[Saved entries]
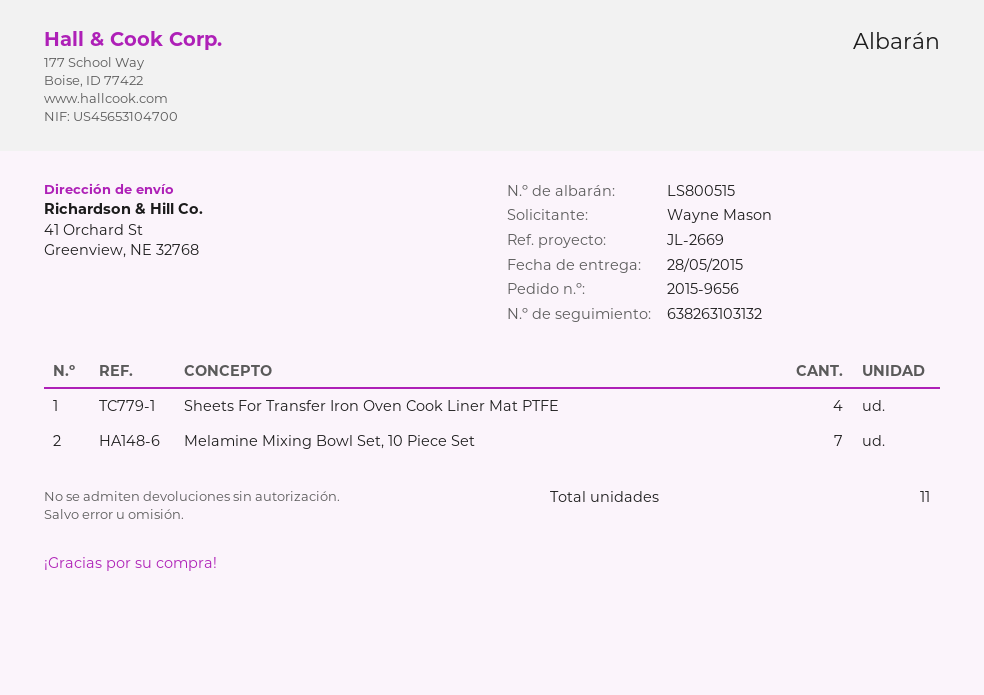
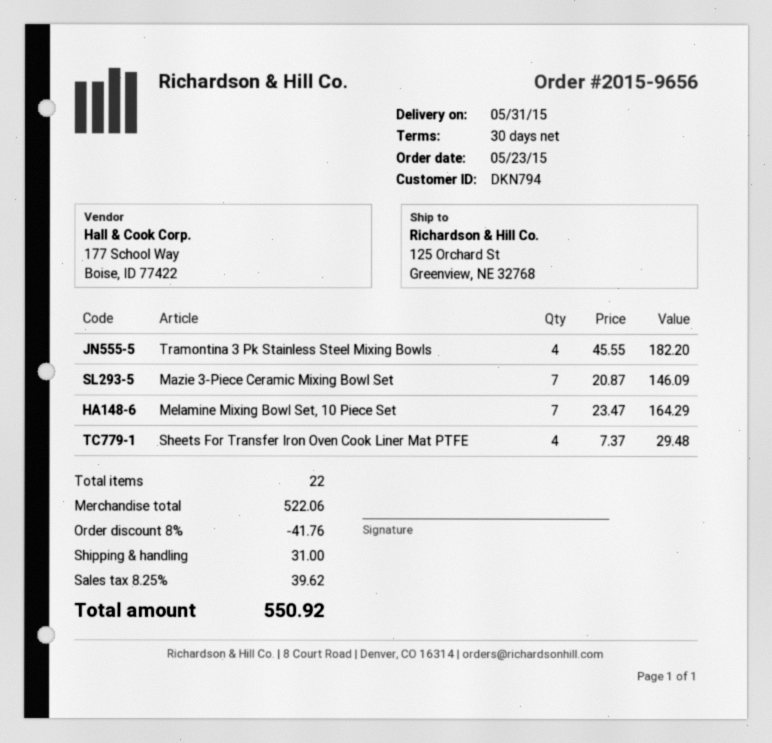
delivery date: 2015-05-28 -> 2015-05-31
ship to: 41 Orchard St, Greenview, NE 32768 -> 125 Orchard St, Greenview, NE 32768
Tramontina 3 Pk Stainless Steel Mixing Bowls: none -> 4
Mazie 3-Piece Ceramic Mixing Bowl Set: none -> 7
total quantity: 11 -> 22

● Instructions for the task: Please provide a faithful transcription of all the data, pictures excluded.

● Reply to the exercise:
delivery date: 2015-05-28 -> 2015-05-31
ship to: 41 Orchard St, Greenview, NE 32768 -> 125 Orchard St, Greenview, NE 32768
Tramontina 3 Pk Stainless Steel Mixing Bowls: none -> 4
Mazie 3-Piece Ceramic Mixing Bowl Set: none -> 7
total quantity: 11 -> 22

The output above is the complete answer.